*TO DO*
In the data below, which lines hold "center"? Copy every one.

Front-end code edit data

━━━━━━━━━━━━━━━━

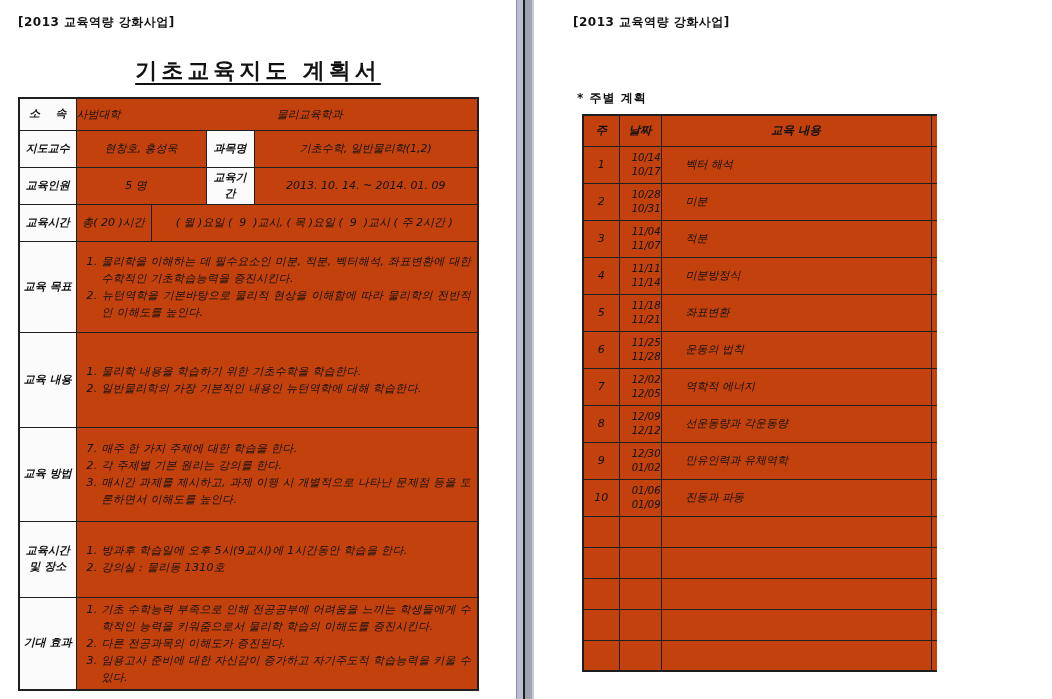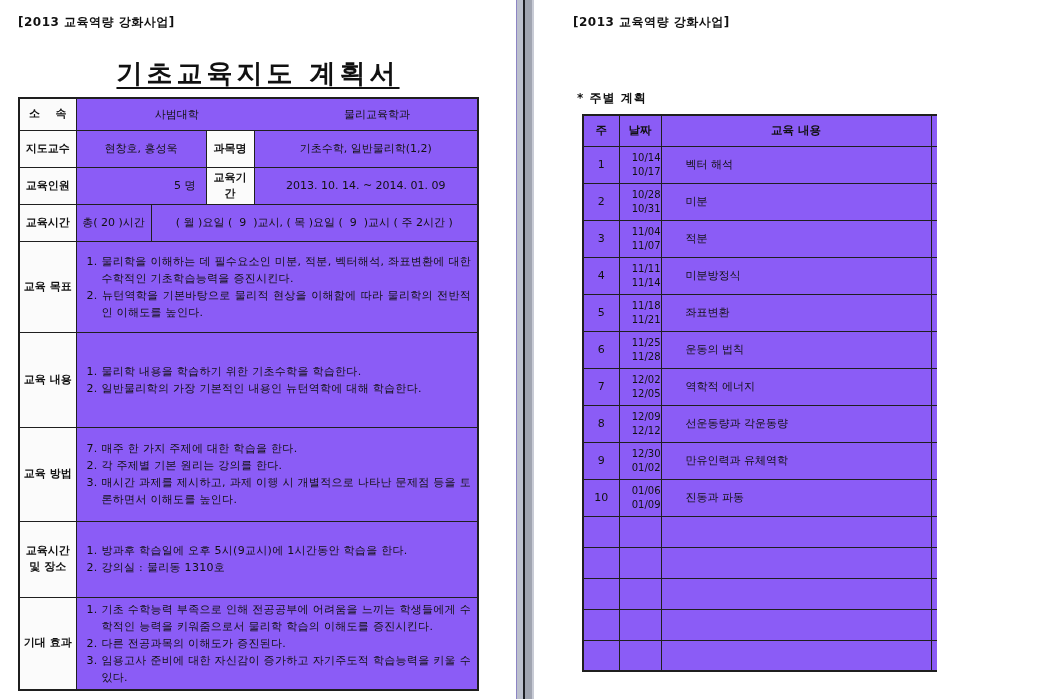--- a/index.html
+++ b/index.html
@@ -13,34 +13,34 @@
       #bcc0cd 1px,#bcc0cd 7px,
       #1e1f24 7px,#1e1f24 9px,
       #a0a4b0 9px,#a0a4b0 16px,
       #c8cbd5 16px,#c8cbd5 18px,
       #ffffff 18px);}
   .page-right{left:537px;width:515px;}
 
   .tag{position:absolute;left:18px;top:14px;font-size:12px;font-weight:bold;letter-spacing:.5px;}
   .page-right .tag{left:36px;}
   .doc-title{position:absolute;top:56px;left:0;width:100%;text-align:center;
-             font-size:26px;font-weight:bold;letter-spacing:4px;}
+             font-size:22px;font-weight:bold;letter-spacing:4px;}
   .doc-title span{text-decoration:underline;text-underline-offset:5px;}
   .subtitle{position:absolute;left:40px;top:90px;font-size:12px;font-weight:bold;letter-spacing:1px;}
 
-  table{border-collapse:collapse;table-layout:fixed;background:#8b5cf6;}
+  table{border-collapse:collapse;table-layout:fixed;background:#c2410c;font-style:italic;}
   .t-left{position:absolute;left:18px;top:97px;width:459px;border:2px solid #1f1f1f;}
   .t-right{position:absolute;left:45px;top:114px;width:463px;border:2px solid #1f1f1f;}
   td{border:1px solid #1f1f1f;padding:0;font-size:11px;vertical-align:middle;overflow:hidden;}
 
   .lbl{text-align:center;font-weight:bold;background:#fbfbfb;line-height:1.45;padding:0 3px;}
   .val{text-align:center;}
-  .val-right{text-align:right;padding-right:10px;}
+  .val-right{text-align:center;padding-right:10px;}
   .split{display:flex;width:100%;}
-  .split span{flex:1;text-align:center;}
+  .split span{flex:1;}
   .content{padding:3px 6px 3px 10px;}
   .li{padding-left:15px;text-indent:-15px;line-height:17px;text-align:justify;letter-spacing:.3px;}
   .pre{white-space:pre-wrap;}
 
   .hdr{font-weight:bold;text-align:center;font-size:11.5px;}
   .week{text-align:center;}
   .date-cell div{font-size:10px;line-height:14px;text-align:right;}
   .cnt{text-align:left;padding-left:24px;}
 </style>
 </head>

━━━━━━━━━━━━━━━━

*RESULT OF THE EXERCISE*
   .doc-title{position:absolute;top:56px;left:0;width:100%;text-align:center;
   .lbl{text-align:center;font-weight:bold;background:#fbfbfb;line-height:1.45;padding:0 3px;}
   .val{text-align:center;}
+  .val-right{text-align:center;padding-right:10px;}
-  .split span{flex:1;text-align:center;}
   .hdr{font-weight:bold;text-align:center;font-size:11.5px;}
   .week{text-align:center;}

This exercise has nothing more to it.